AVAILABLE DATA

=-=-=

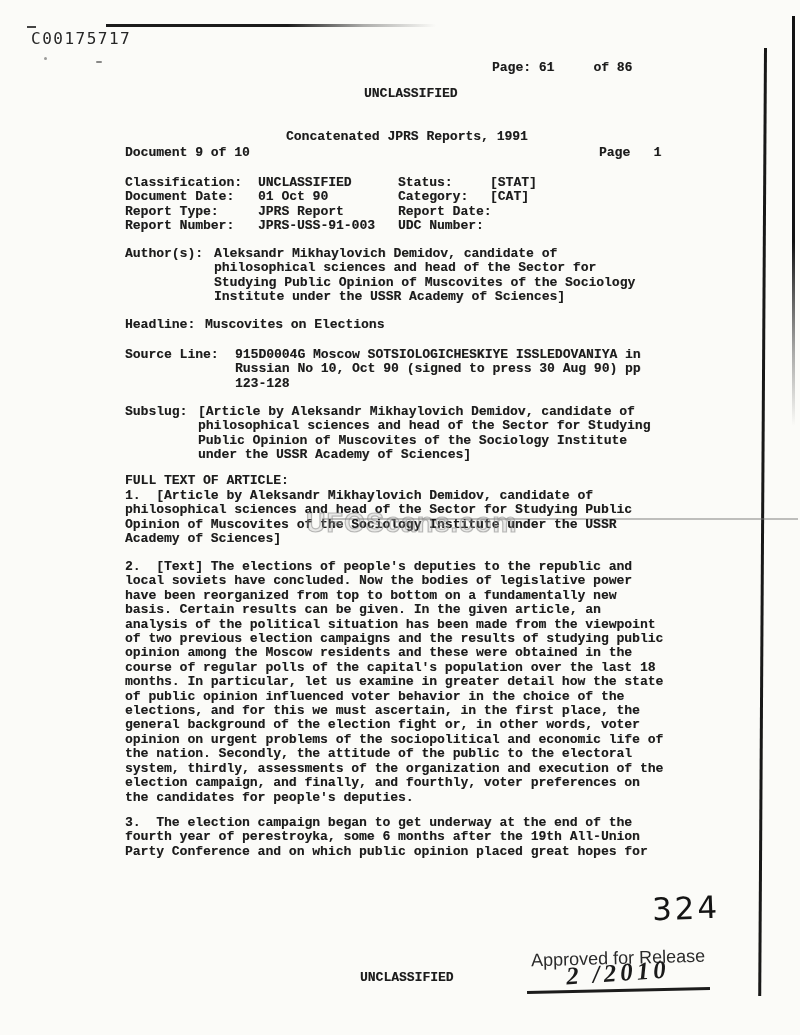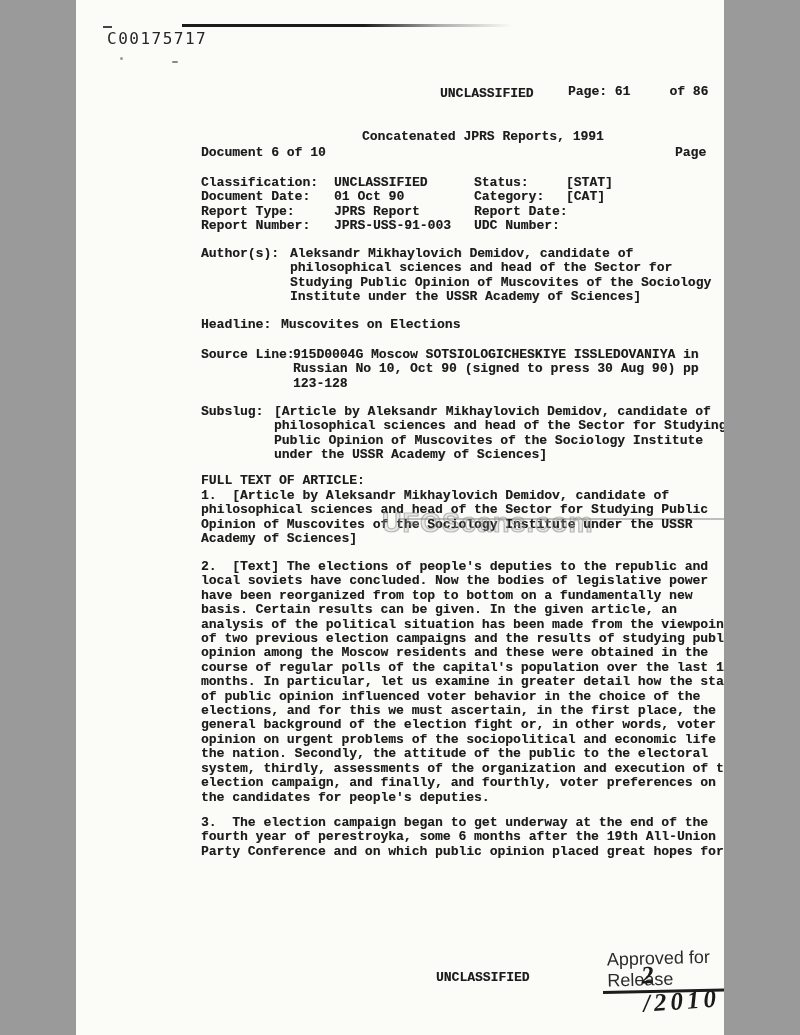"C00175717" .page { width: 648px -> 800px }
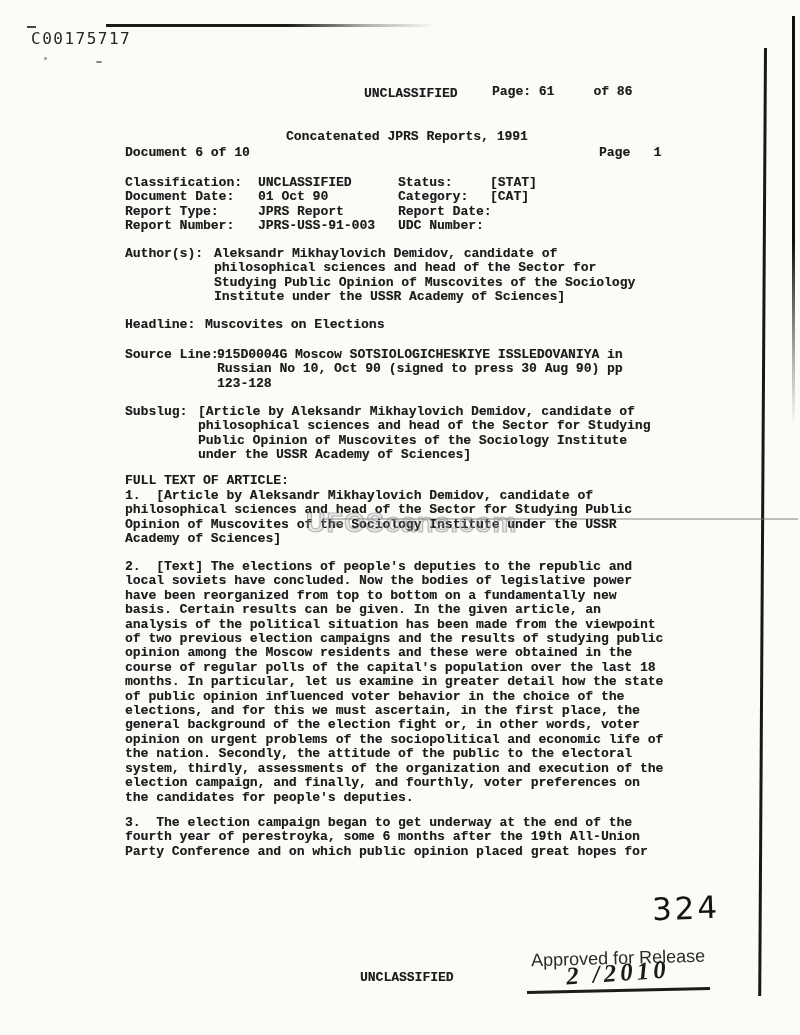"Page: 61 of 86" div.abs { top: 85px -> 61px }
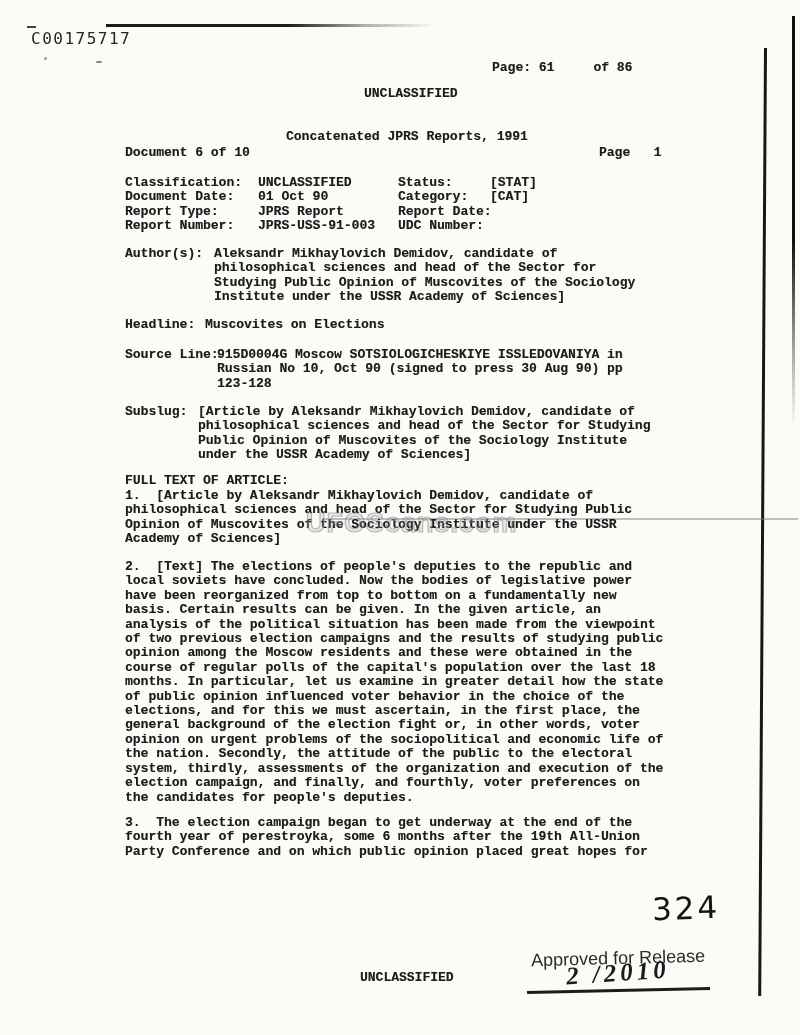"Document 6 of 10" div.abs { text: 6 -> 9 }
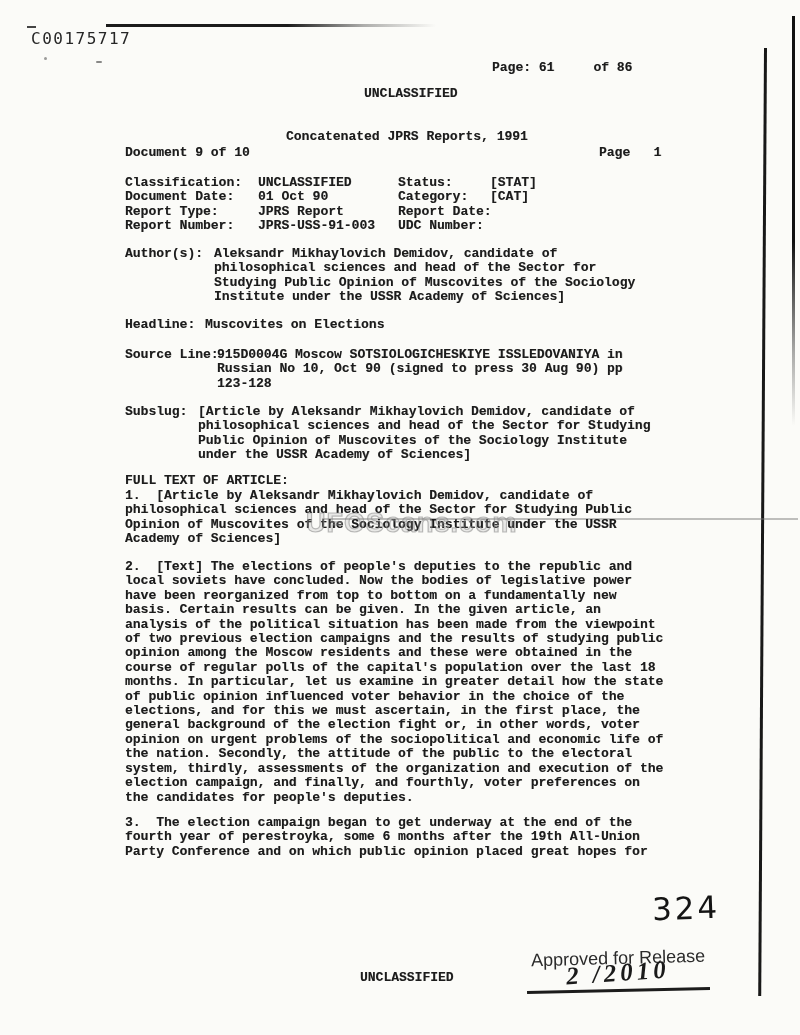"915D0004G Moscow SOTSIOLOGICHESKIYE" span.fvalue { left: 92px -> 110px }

=-=-=

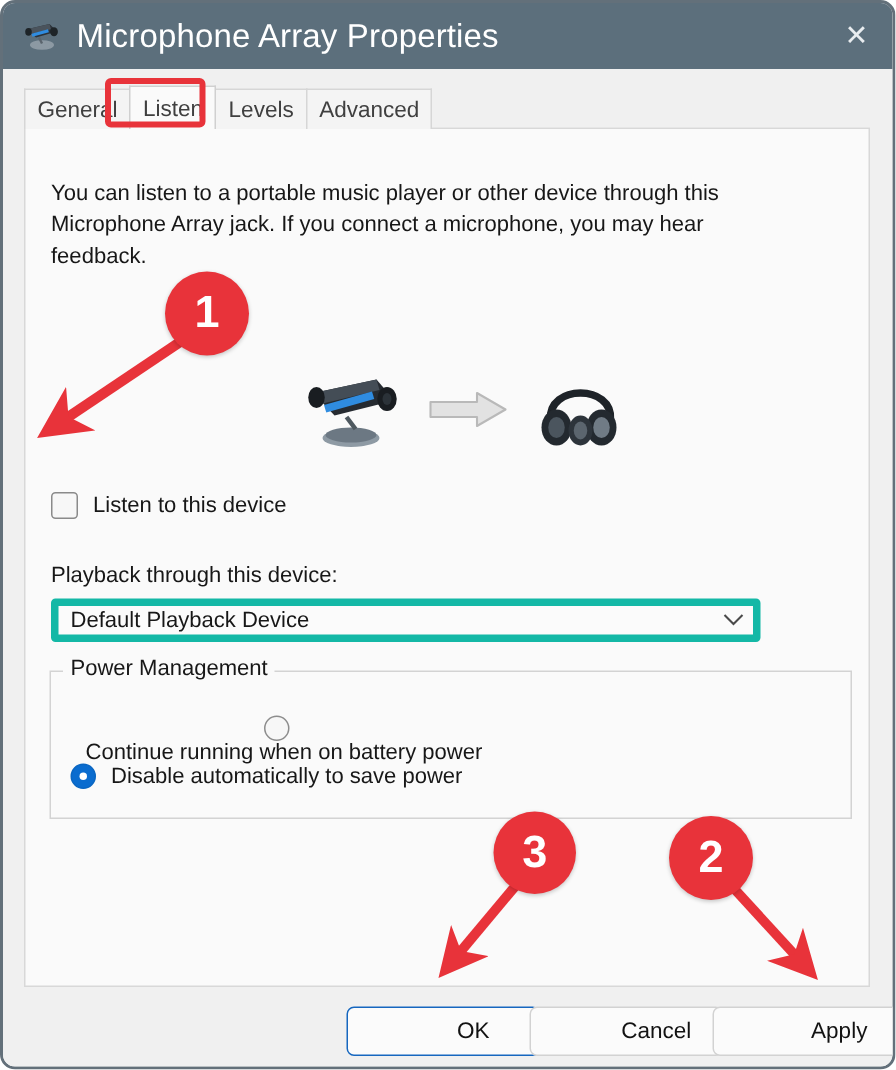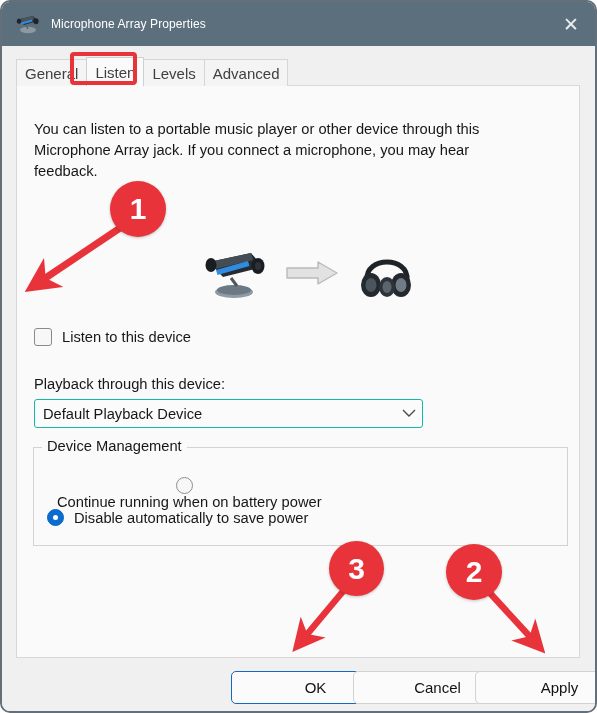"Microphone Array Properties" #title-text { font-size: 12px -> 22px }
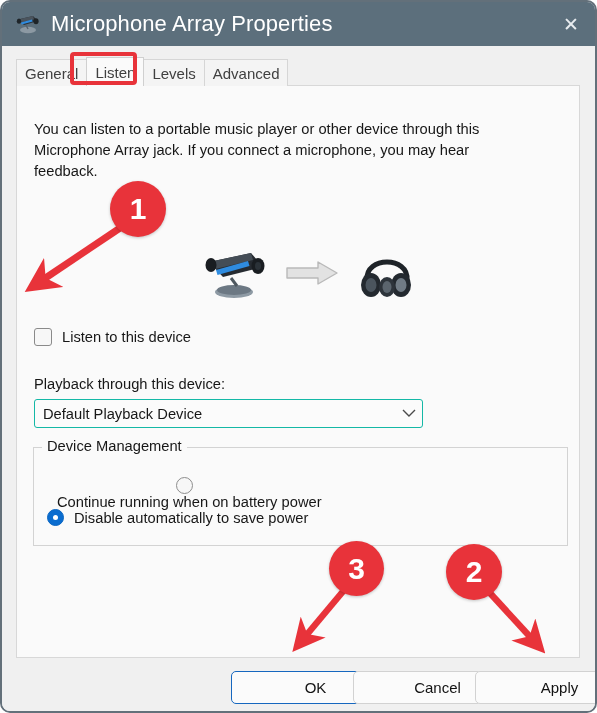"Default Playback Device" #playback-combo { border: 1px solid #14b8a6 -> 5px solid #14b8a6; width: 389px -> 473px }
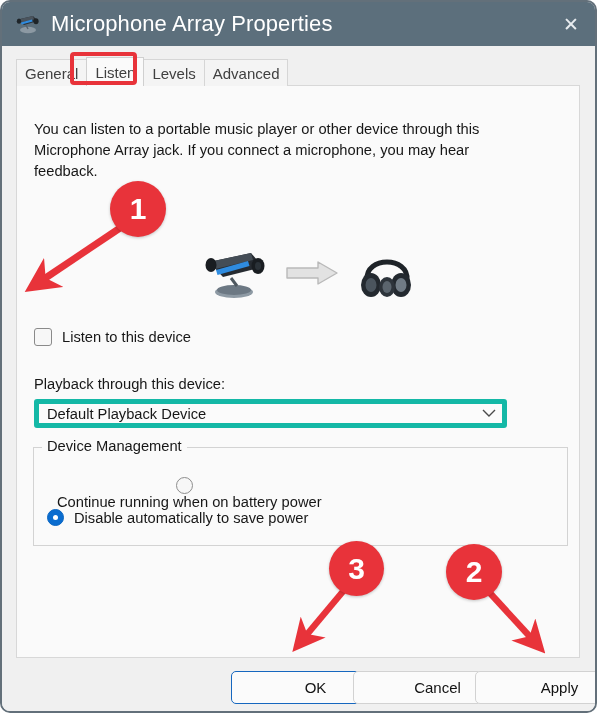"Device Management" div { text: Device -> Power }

=-=-=

WHAT YOU SHOULD DO
Above, find the line with "border: 1px solid"; copy it and every line down to the line with "text: Device ->", exactly and both included, but no pictures.

RESPONSE TO THIS TASK
"Default Playback Device" #playback-combo { border: 1px solid #14b8a6 -> 5px solid #14b8a6; width: 389px -> 473px }
"Device Management" div { text: Device -> Power }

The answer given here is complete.